(Question) - Vous parlez de l’anthropocène, mais dans votre livre, vous lui préférez le mot de phytocène. De quoi s’agit-il ?
(EC) - C'est une notion inventée par l'anthropologue canadienne Natasha Myers qui entend souligner à quel point notre monde a été créé par les plantes. Les deux notions expriment une idée plus générale : le monde ne se définit pas comme une réalité préalable à l'avènement du vivant, il est au contraire le résultat de l'action du vivant. Cette idée naît en France à la fin du XVIIIe siècle avec Lamarck. Celui-ci explique que la plupart des matières qui se trouvent à la surface du globe terrestre sont produites par l'influence des vivants. Le monde en dehors de nous n'est que la vie et le corps des autres vivants. C'est pour cela que vivre signifie toujours consommer la vie des autres : nous nous entre-mangeons, nous nous entre-buvons ! L'anthropocène n'est donc qu'une configuration particulière de cette nécessité indépassable qui fait que tout est dans tout, et que tout vivant vit de la vie des autres. De ce point de vue, il n'y a pas d'équilibre idéal, stable et définitif dans la nature, même sans l'homme. L'apparition et l'évolution de la vie sur la Terre sont le fruit d'une série de catastrophes. Au fond, la vie est la plus grande maladie de cette planète.
(Question) - L’homme doit donc établir des relations plus égalitaires avec les autres êtres vivants. Cette idée peut-elle être illustrée par l’image de la forêt, qui regroupe des êtres très divers vivant en interdépendance avec un certain équilibre ?
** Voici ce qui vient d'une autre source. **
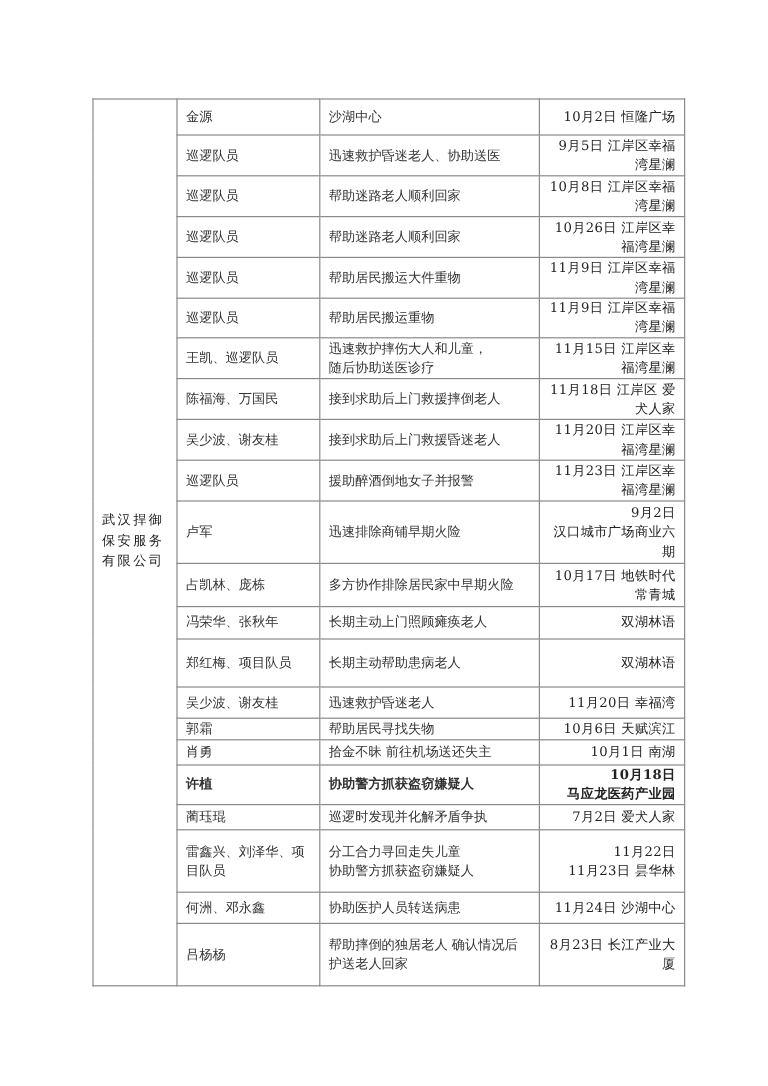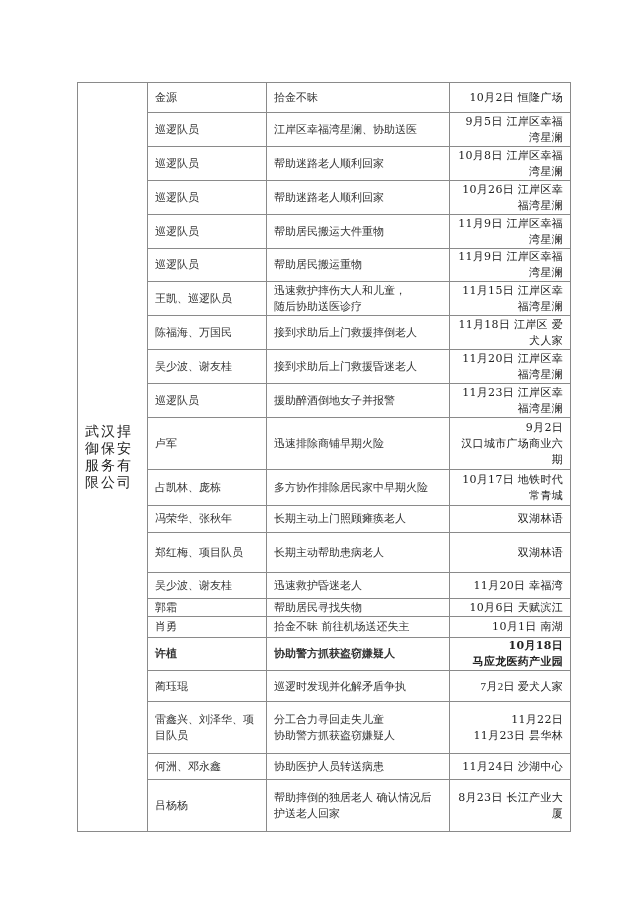"拾金不昧" span.line { text: 拾金不昧 -> 沙湖中心 }
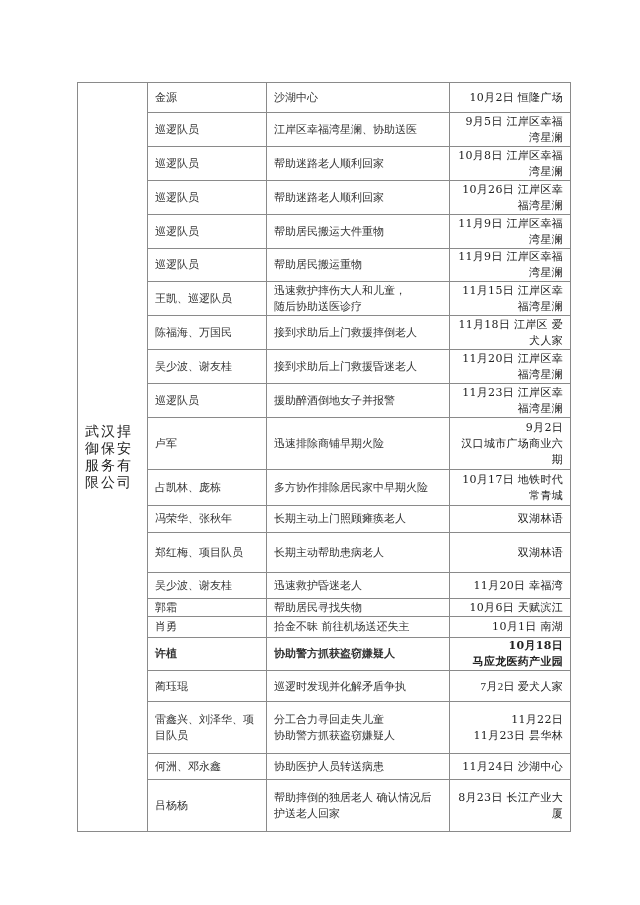"江岸区幸福湾星澜、协助送医" span.line { text: 江岸区幸福湾星澜 -> 迅速救护昏迷老人 }
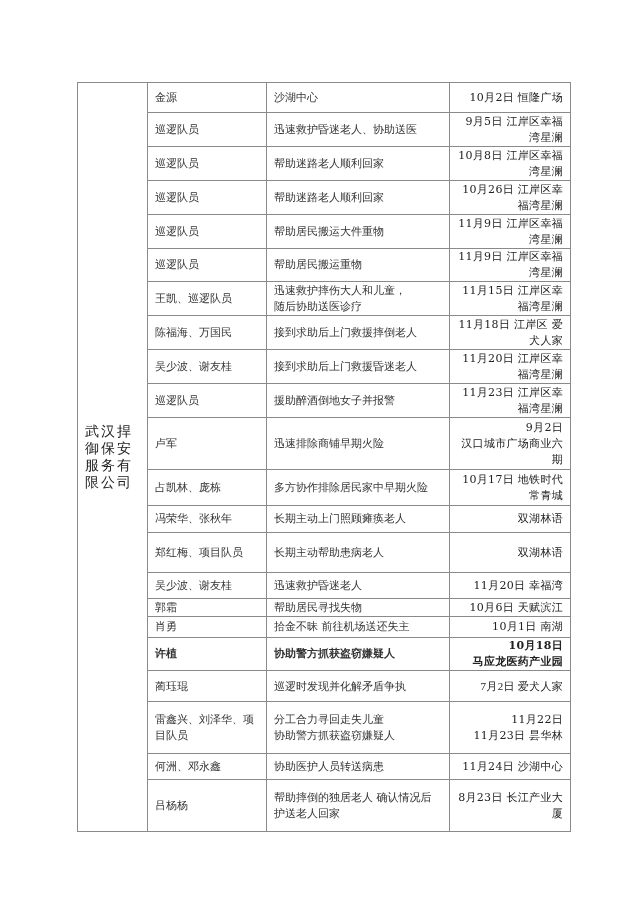"武汉捍御保安服务有限公司" td.org { font-family: none -> Liberation Mono, monospace; font-size: 14px -> 11px }
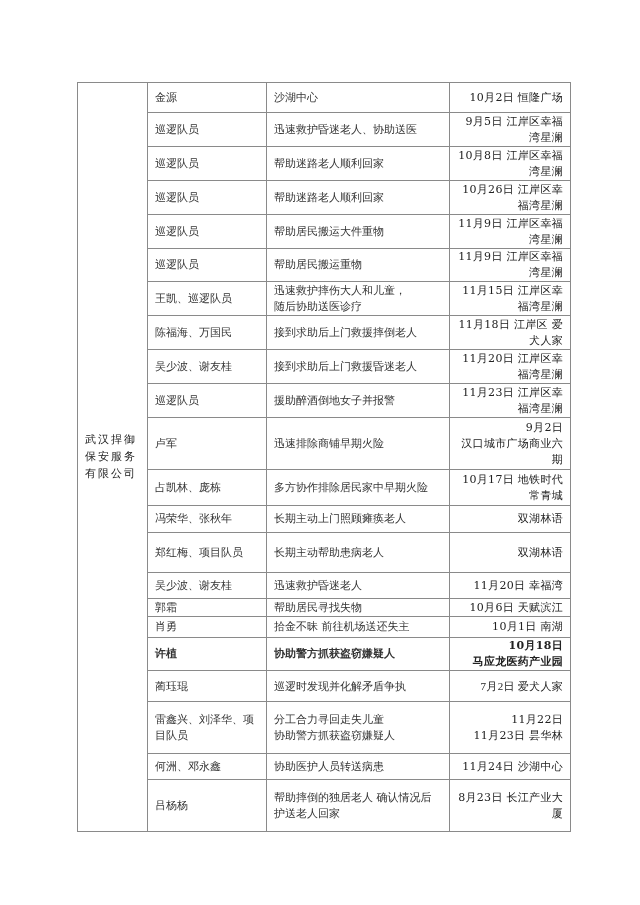"蔺珏琨" tr { font-family: Liberation Serif, serif -> none; height: 31px -> 21px }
(EC) - C'est l'une des idées centrales de la Vie secrète des arbres de Peter Wollheben, et c'est aussi celle d'Eduardo Kohn dans son livre Comment pensent les forêts. Pour ma part, je suis un peu réticent. D'une part, il me semble que cela reste une idée romantique, car elle prétend retrouver une nature pure, immaculée, sans humain. Or, les villes sont déjà des forêts, mieux, des jungles, peuplées par des centaines d'espèces minérales, végétales et animales, et dans ces jungles tout est en mouvement, tout circule et chacun vit la vie des autres.
(Question) - Peut-on alors retenir l’idée de complémentarité entre les êtres vivants ?
(EC) - S’il faut retenir une signification politique à mon livre, il faudrait plutôt parler de mélange. Dans le vivant, rien n’est pur. Tout est dans tout. Non seulement notre corps est une sorte de zoo, où des bactéries, des champignons et des virus vivent en symbiose ; mais en plus, nous partageons la plupart de nos organes avec un nombre infini d’autres espèces. Sans compter que dans notre ADN il y a les traces d’autres formes de vie que nous avons traversées avant de devenir humain. Manger ou respirer, c’est donc faire l’expérience de l’impossibilité de séparer la vie des uns et des autres. A l’intérieur du mélange, tout dépend de tout mais tout ne peut pas être égal à tout.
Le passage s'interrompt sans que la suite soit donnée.